--- START ---

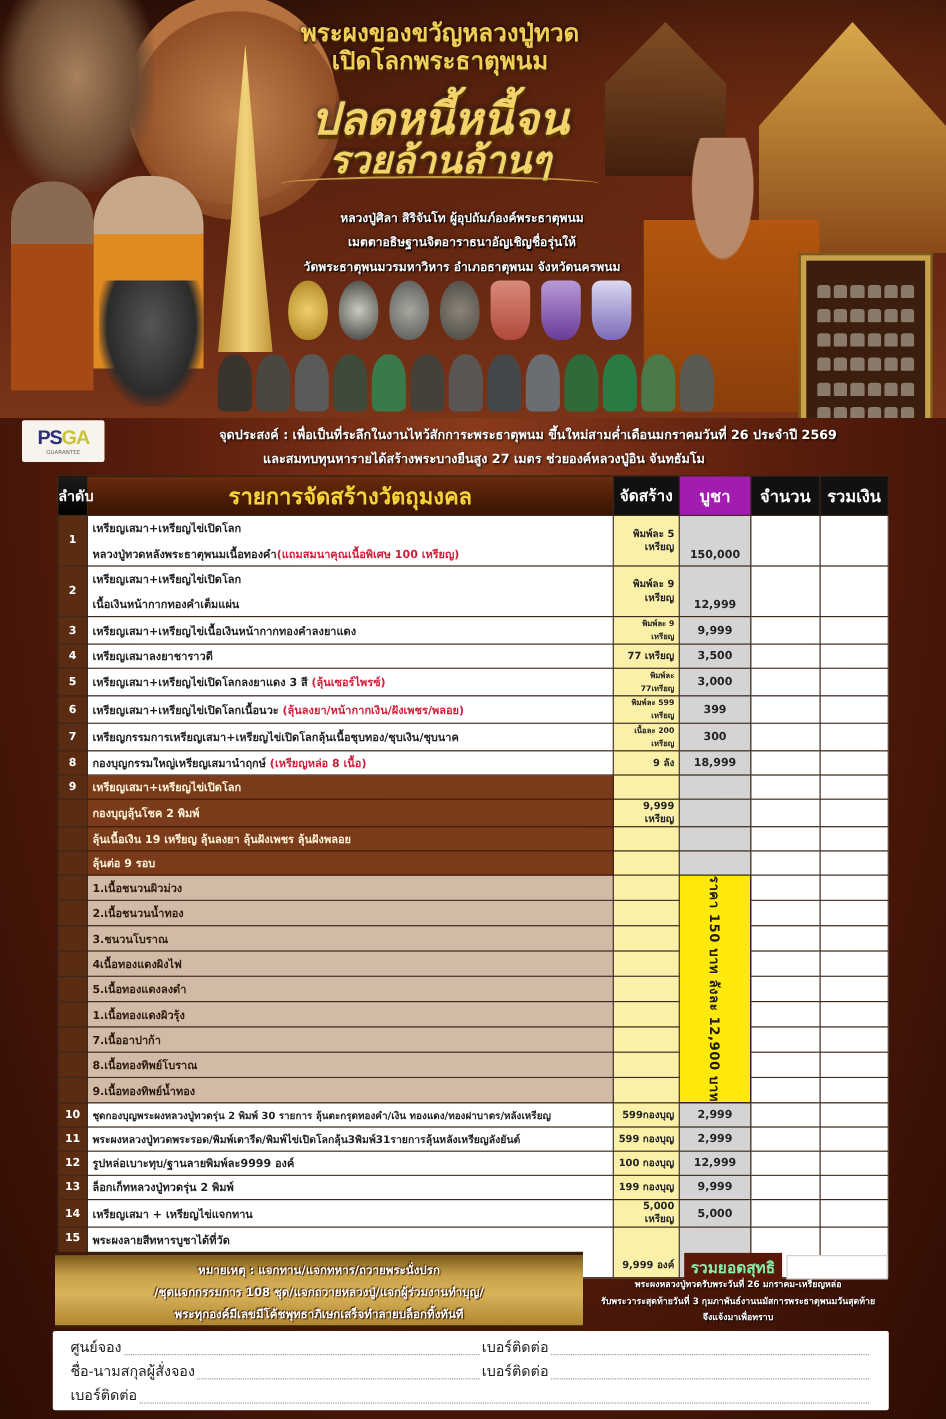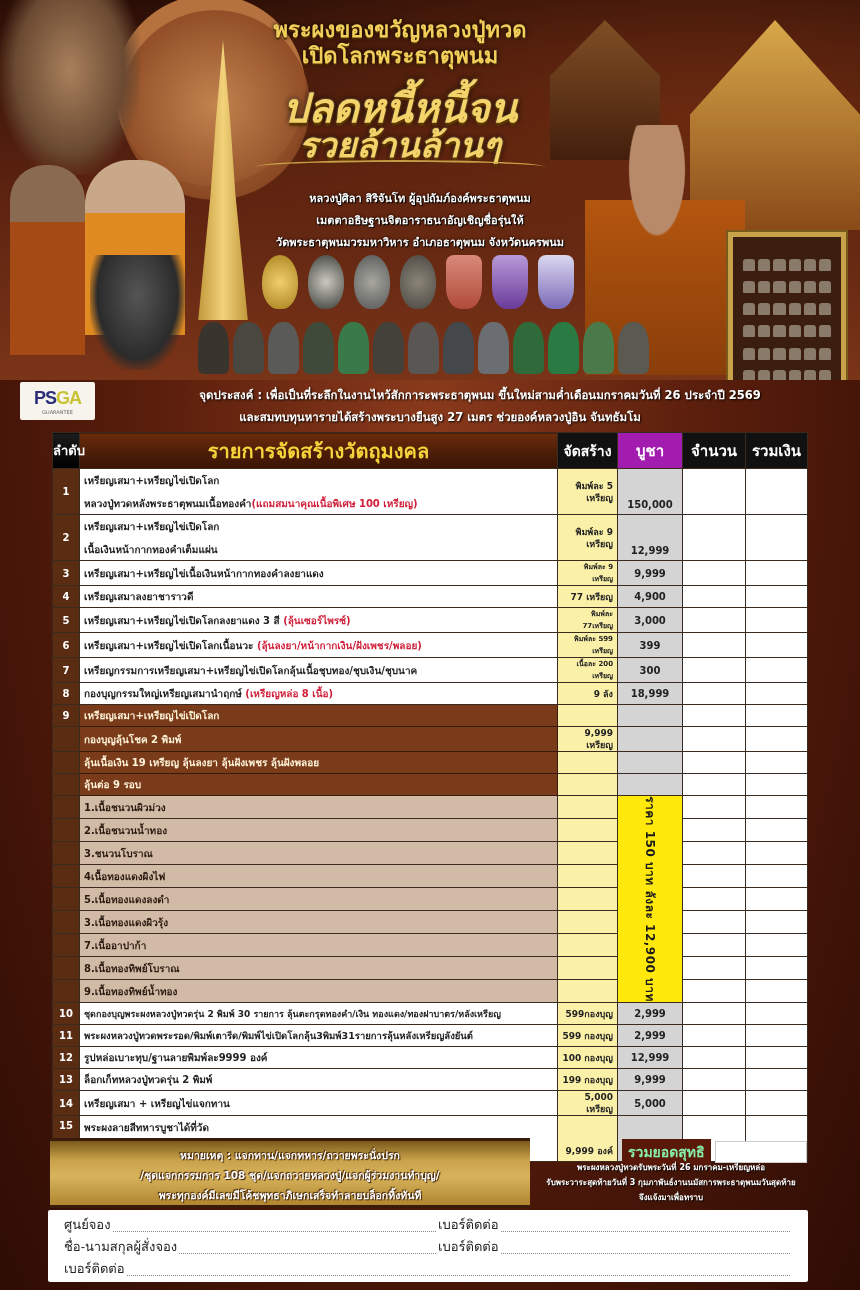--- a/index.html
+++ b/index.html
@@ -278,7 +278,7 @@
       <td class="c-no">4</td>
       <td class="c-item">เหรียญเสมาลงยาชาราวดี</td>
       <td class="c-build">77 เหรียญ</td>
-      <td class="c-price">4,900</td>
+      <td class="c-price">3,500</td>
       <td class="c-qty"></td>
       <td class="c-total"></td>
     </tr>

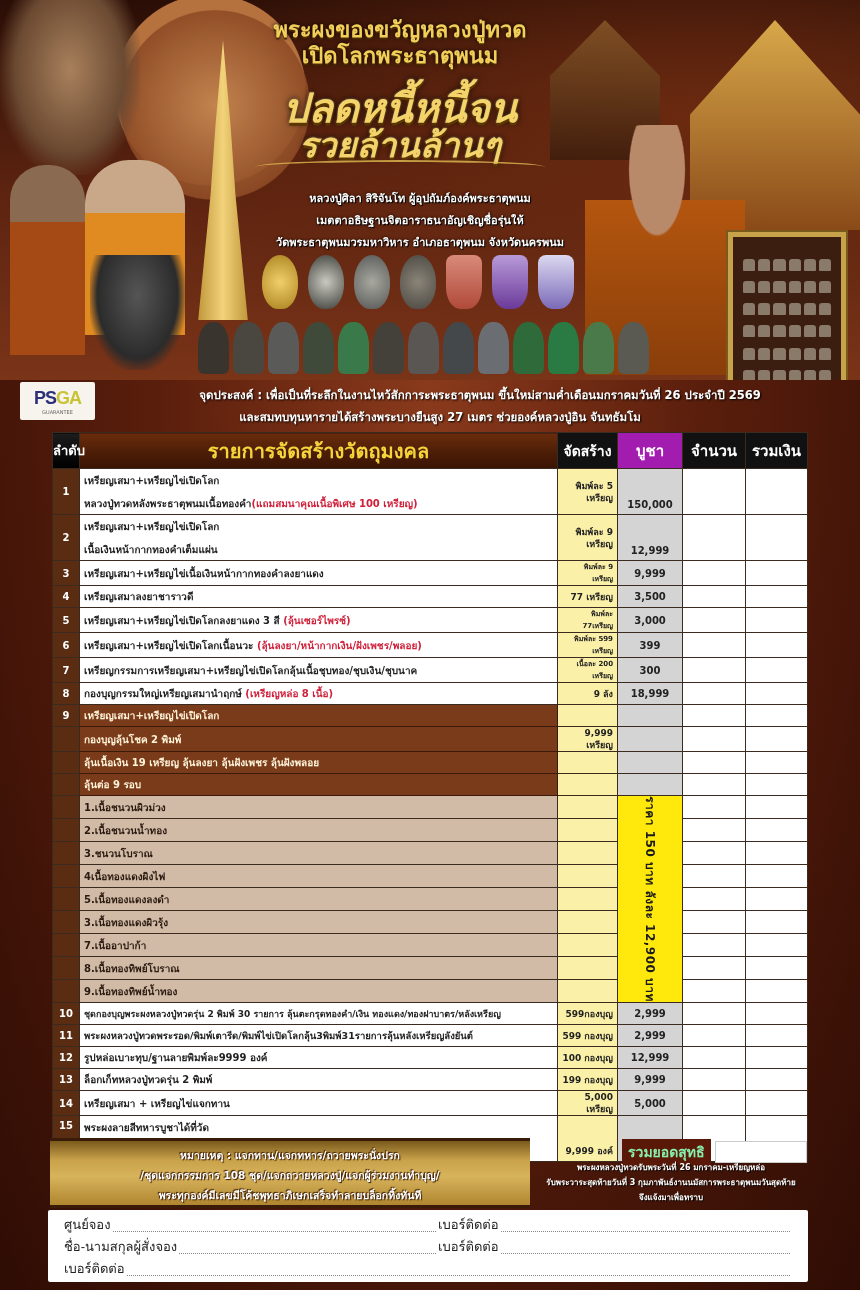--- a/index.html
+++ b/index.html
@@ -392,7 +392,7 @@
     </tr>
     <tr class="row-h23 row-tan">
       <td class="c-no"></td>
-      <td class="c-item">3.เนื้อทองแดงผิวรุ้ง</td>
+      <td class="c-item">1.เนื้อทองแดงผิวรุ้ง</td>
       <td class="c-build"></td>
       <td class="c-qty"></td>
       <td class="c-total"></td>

--- END ---
--- START ---

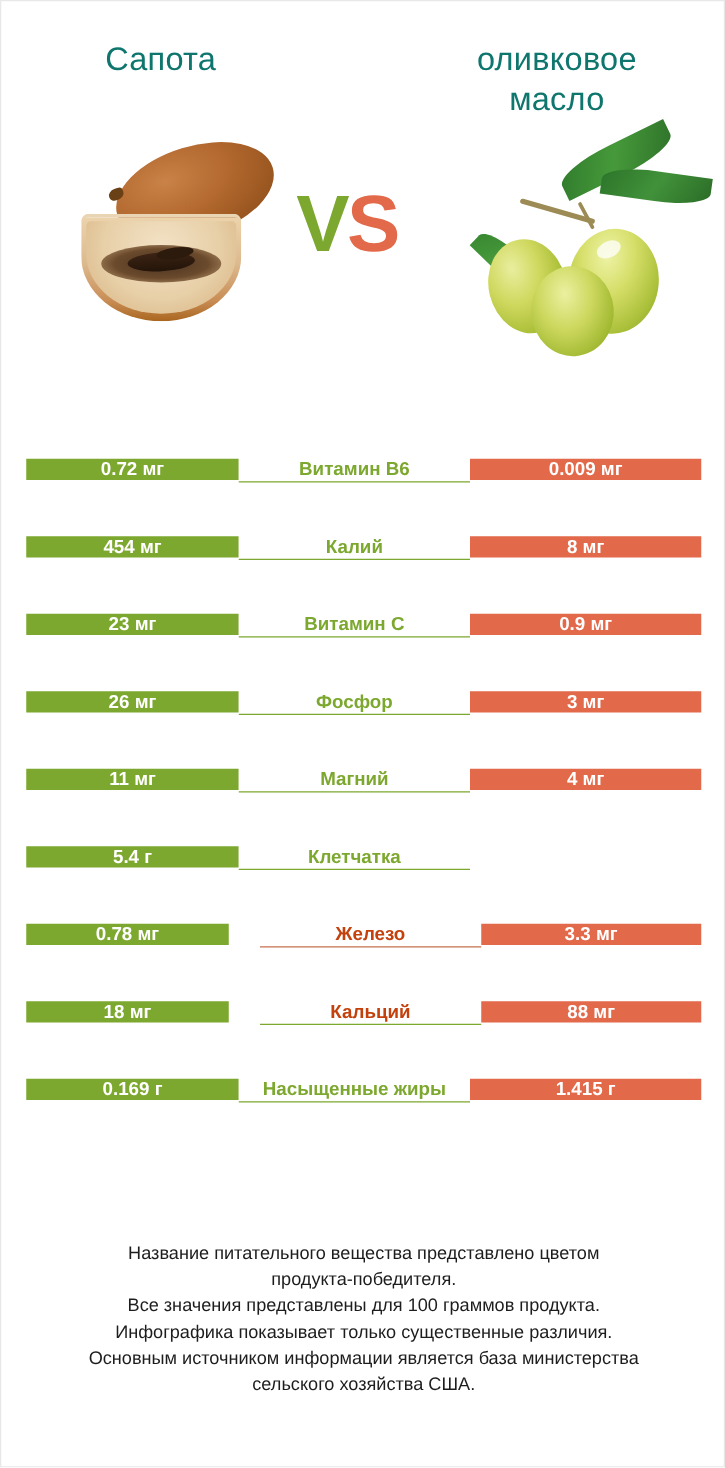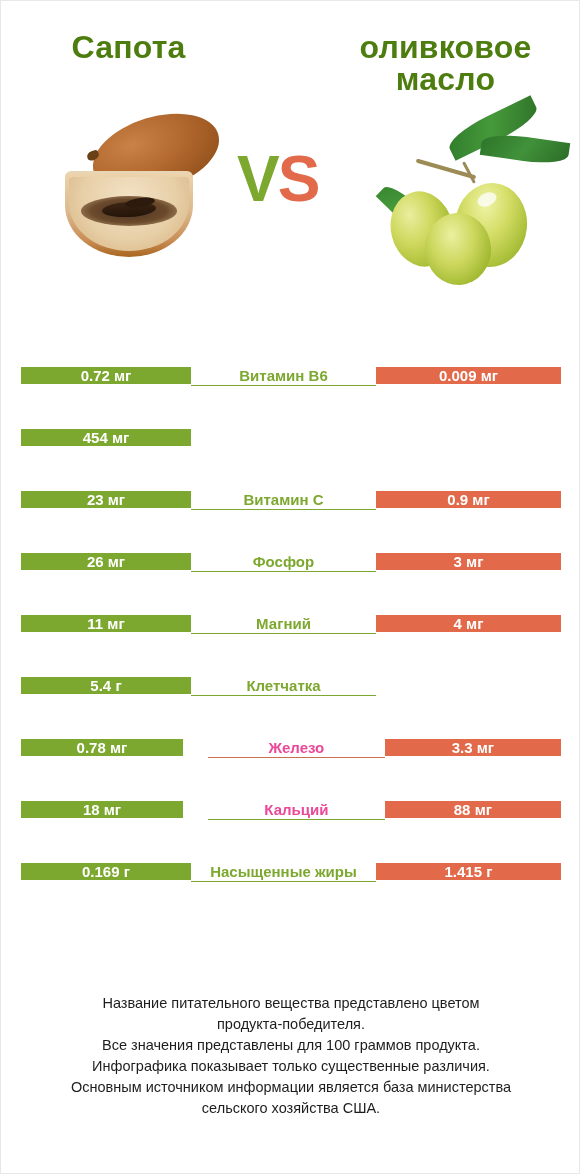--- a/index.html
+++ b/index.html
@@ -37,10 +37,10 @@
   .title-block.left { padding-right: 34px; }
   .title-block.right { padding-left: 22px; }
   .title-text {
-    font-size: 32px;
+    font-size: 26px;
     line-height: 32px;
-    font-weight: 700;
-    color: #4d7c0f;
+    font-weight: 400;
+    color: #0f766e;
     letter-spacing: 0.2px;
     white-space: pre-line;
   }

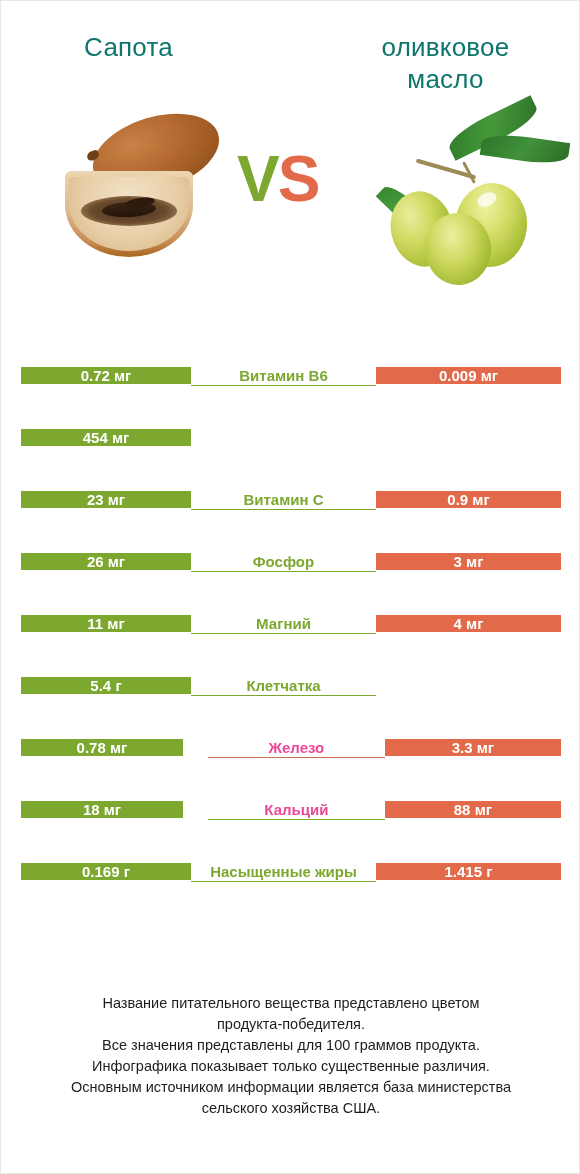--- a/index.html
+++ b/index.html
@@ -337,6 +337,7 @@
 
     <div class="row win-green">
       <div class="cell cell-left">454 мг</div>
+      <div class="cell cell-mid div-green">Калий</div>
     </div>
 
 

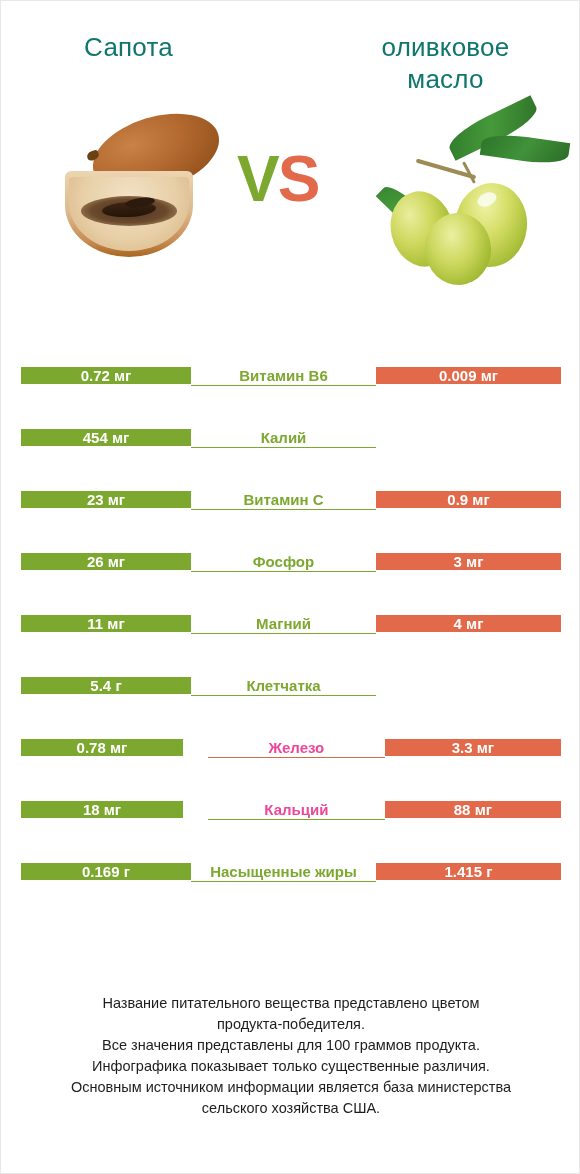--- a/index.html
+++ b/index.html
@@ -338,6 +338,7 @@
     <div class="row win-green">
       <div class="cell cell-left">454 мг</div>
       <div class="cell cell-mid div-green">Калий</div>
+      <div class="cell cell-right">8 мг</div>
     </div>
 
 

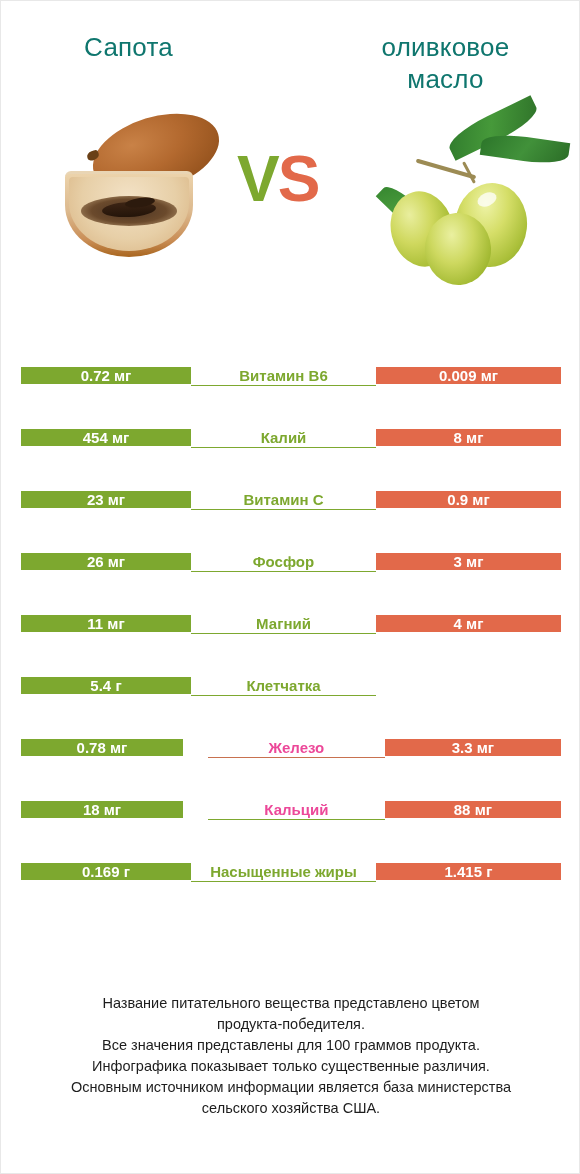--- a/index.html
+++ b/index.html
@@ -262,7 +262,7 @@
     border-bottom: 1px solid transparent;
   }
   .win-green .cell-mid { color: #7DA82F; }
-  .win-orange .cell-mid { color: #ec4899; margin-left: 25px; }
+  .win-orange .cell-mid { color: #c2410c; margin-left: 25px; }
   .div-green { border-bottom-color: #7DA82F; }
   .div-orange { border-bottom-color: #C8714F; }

--- END ---

### Goal of the exercise
For the string "orange", show each line of the entries above where it occurs.

### Expected answer
-  .win-orange .cell-mid { color: #ec4899; margin-left: 25px; }
+  .win-orange .cell-mid { color: #c2410c; margin-left: 25px; }
   .div-orange { border-bottom-color: #C8714F; }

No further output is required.